THE PROBLEM —
A faithful copy of the data is what is wanted, minus any pictures.

DATA PROVIDED —
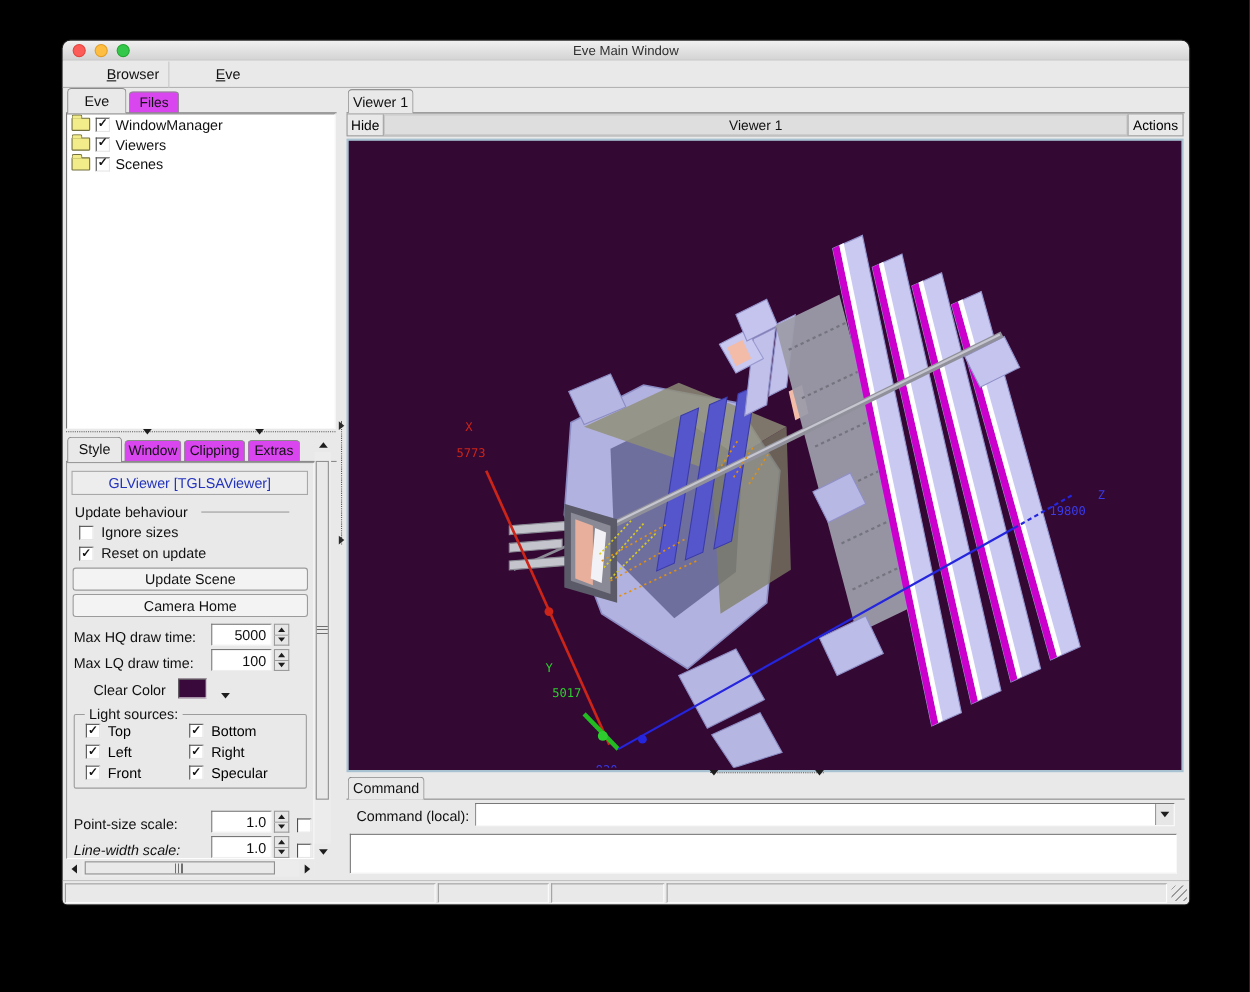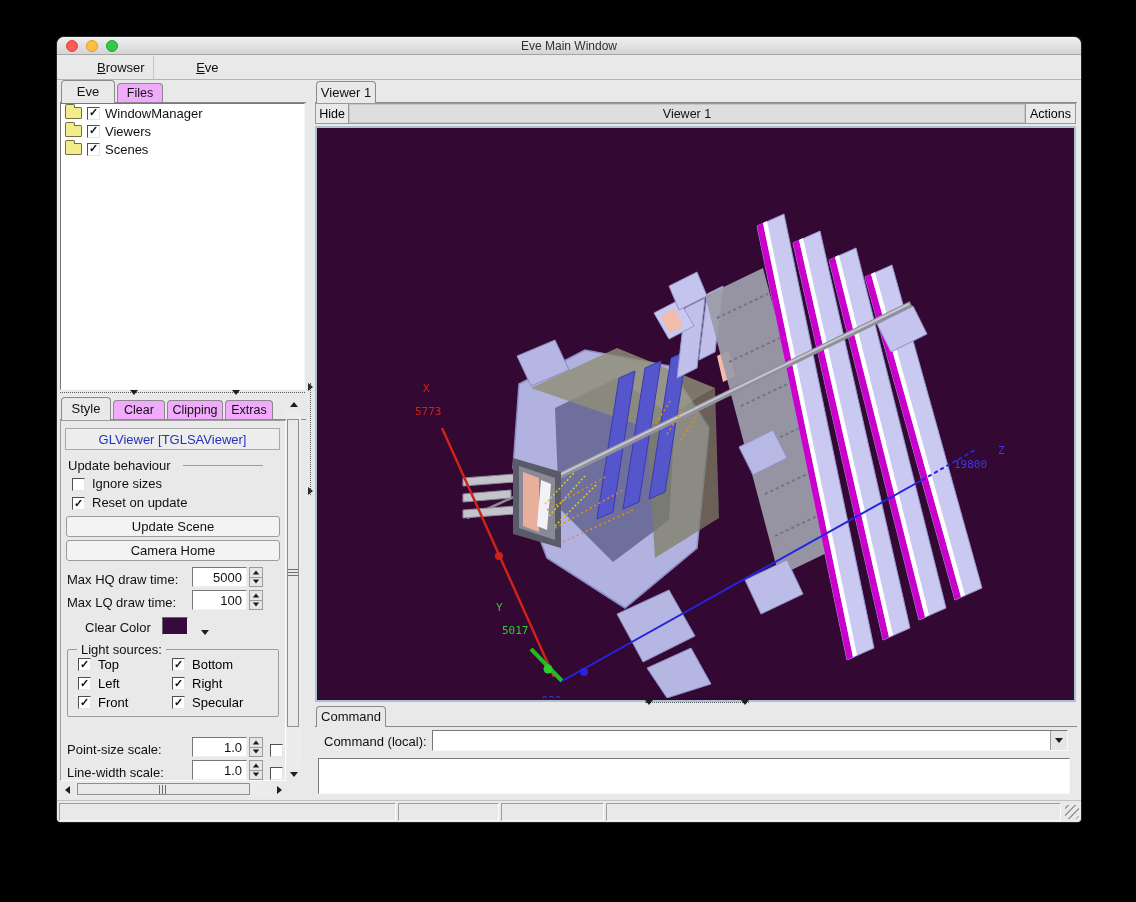--- a/index.html
+++ b/index.html
@@ -22,21 +22,21 @@
   .menu-item { display:inline-block; font-size:13px; color:#101010; margin-top:4px; padding:0 7px;margin-left:33px; }
   .menu-item::first-letter { text-decoration:underline; }
   .menubar-sep { position:absolute; left:96px; top:0; width:1px; height:24px; background:#c6c6c6; }
 
   
   .sunken { border:1px solid; border-color:#787878 #f8f8f8 #f8f8f8 #787878; }
   .btn { background:#f3f3f3; border:1px solid #9b9b9b; border-radius:3px; font-size:13px; color:#111;
          display:flex; align-items:center; justify-content:center; }
   .tabline { position:absolute; height:1px; background:#8a8a8a; }
   .tab { position:absolute; border:1px solid #8a8a8a; border-bottom:none; border-radius:4px 4px 0 0;
-         font-size:13px; color:#111; text-align:center; background:#f0abfc; }
+         font-size:13px; color:#111; text-align:center; background:#d946ef; }
   .tab.active { background:#e9e9e9; z-index:3; }
   .cb { width:13px; height:13px; background:#fff; border:1px solid; border-color:#4f4f4f #e6e6e6 #e6e6e6 #4f4f4f;
         display:inline-flex; align-items:center; justify-content:center; flex:none; }
   .cbmark { font-size:11px; font-weight:bold; color:#111; line-height:1; margin-top:-1px; }
   .folder { position:relative; width:17px; height:12px; background:#f2ec8a; border:1px solid #73713f; border-radius:1px; flex:none; }
   .folder::before { content:""; position:absolute; left:-1px; top:-4px; width:8px; height:3px; background:#f2ec8a;
                     border:1px solid #73713f; border-bottom:none; border-radius:2px 2px 0 0; }
   .tri-up   { width:0; height:0; border-left:4px solid transparent; border-right:4px solid transparent; border-bottom:5px solid #1d1d1d; }
   .tri-down { width:0; height:0; border-left:4px solid transparent; border-right:4px solid transparent; border-top:5px solid #1d1d1d; }
   .tri-left { width:0; height:0; border-top:4px solid transparent; border-bottom:4px solid transparent; border-right:5px solid #1d1d1d; }
@@ -167,21 +167,21 @@
     </div>
   </div>
 
   <div class="hsplit" style="left:3px; top:352px; width:245px; height:8px;">
     <div class="dotline-h"></div>
     <span class="chev tri-down" style="left:70px; top:1px;"></span>
     <span class="chev tri-down" style="left:172px; top:1px;"></span>
   </div>
 
   <div class="tab tab-style active">Style</div>
-  <div class="tab tab-guides">Clear</div>
+  <div class="tab tab-guides">Window</div>
   <div class="tab tab-clipping">Clipping</div>
   <div class="tab tab-extras">Extras</div>
   <div class="tabline ed-tabline"></div>
 
   <div class="editor">
     <div class="glviewer-link">GLViewer [TGLSAViewer]</div>
 
     <span class="ed-lbl" style="left:7px; top:37px;">Update behaviour</span>
     <div class="sepline" style="left:122px; top:44px; width:80px;"></div>
 
@@ -287,21 +287,21 @@
           <span class="sb">
               <i class="tri-down"></i>
             </span>
         </span>
       </span>
       <span class="cb">
           <span class="cbmark"></span>
         </span>
     </div>
     <div class="ed-row" style="left:6px; top:339px;">
-      <span style="width:118px;">Line-width scale:</span>
+      <span style="width:118px;font-style:italic;">Line-width scale:</span>
       <span class="spin">
         <span class="spinval">1.0</span>
         <span class="spinbtns">
           <span class="sb">
               <i class="tri-up"></i>
             </span>
           <span class="sb">
               <i class="tri-down"></i>
             </span>
         </span>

SOLUTION TO THE EXERCISE —
--- a/index.html
+++ b/index.html
@@ -22,21 +22,21 @@
   .menu-item { display:inline-block; font-size:13px; color:#101010; margin-top:4px; padding:0 7px;margin-left:33px; }
   .menu-item::first-letter { text-decoration:underline; }
   .menubar-sep { position:absolute; left:96px; top:0; width:1px; height:24px; background:#c6c6c6; }
 
   
   .sunken { border:1px solid; border-color:#787878 #f8f8f8 #f8f8f8 #787878; }
   .btn { background:#f3f3f3; border:1px solid #9b9b9b; border-radius:3px; font-size:13px; color:#111;
          display:flex; align-items:center; justify-content:center; }
   .tabline { position:absolute; height:1px; background:#8a8a8a; }
   .tab { position:absolute; border:1px solid #8a8a8a; border-bottom:none; border-radius:4px 4px 0 0;
-         font-size:13px; color:#111; text-align:center; background:#f0abfc; }
+         font-size:13px; color:#111; text-align:center; background:#d946ef; }
   .tab.active { background:#e9e9e9; z-index:3; }
   .cb { width:13px; height:13px; background:#fff; border:1px solid; border-color:#4f4f4f #e6e6e6 #e6e6e6 #4f4f4f;
         display:inline-flex; align-items:center; justify-content:center; flex:none; }
   .cbmark { font-size:11px; font-weight:bold; color:#111; line-height:1; margin-top:-1px; }
   .folder { position:relative; width:17px; height:12px; background:#f2ec8a; border:1px solid #73713f; border-radius:1px; flex:none; }
   .folder::before { content:""; position:absolute; left:-1px; top:-4px; width:8px; height:3px; background:#f2ec8a;
                     border:1px solid #73713f; border-bottom:none; border-radius:2px 2px 0 0; }
   .tri-up   { width:0; height:0; border-left:4px solid transparent; border-right:4px solid transparent; border-bottom:5px solid #1d1d1d; }
   .tri-down { width:0; height:0; border-left:4px solid transparent; border-right:4px solid transparent; border-top:5px solid #1d1d1d; }
   .tri-left { width:0; height:0; border-top:4px solid transparent; border-bottom:4px solid transparent; border-right:5px solid #1d1d1d; }
@@ -167,21 +167,21 @@
     </div>
   </div>
 
   <div class="hsplit" style="left:3px; top:352px; width:245px; height:8px;">
     <div class="dotline-h"></div>
     <span class="chev tri-down" style="left:70px; top:1px;"></span>
     <span class="chev tri-down" style="left:172px; top:1px;"></span>
   </div>
 
   <div class="tab tab-style active">Style</div>
-  <div class="tab tab-guides">Clear</div>
+  <div class="tab tab-guides">Window</div>
   <div class="tab tab-clipping">Clipping</div>
   <div class="tab tab-extras">Extras</div>
   <div class="tabline ed-tabline"></div>
 
   <div class="editor">
     <div class="glviewer-link">GLViewer [TGLSAViewer]</div>
 
     <span class="ed-lbl" style="left:7px; top:37px;">Update behaviour</span>
     <div class="sepline" style="left:122px; top:44px; width:80px;"></div>
 
@@ -287,21 +287,21 @@
           <span class="sb">
               <i class="tri-down"></i>
             </span>
         </span>
       </span>
       <span class="cb">
           <span class="cbmark"></span>
         </span>
     </div>
     <div class="ed-row" style="left:6px; top:339px;">
-      <span style="width:118px;">Line-width scale:</span>
+      <span style="width:118px;font-style:italic;">Line-width scale:</span>
       <span class="spin">
         <span class="spinval">1.0</span>
         <span class="spinbtns">
           <span class="sb">
               <i class="tri-up"></i>
             </span>
           <span class="sb">
               <i class="tri-down"></i>
             </span>
         </span>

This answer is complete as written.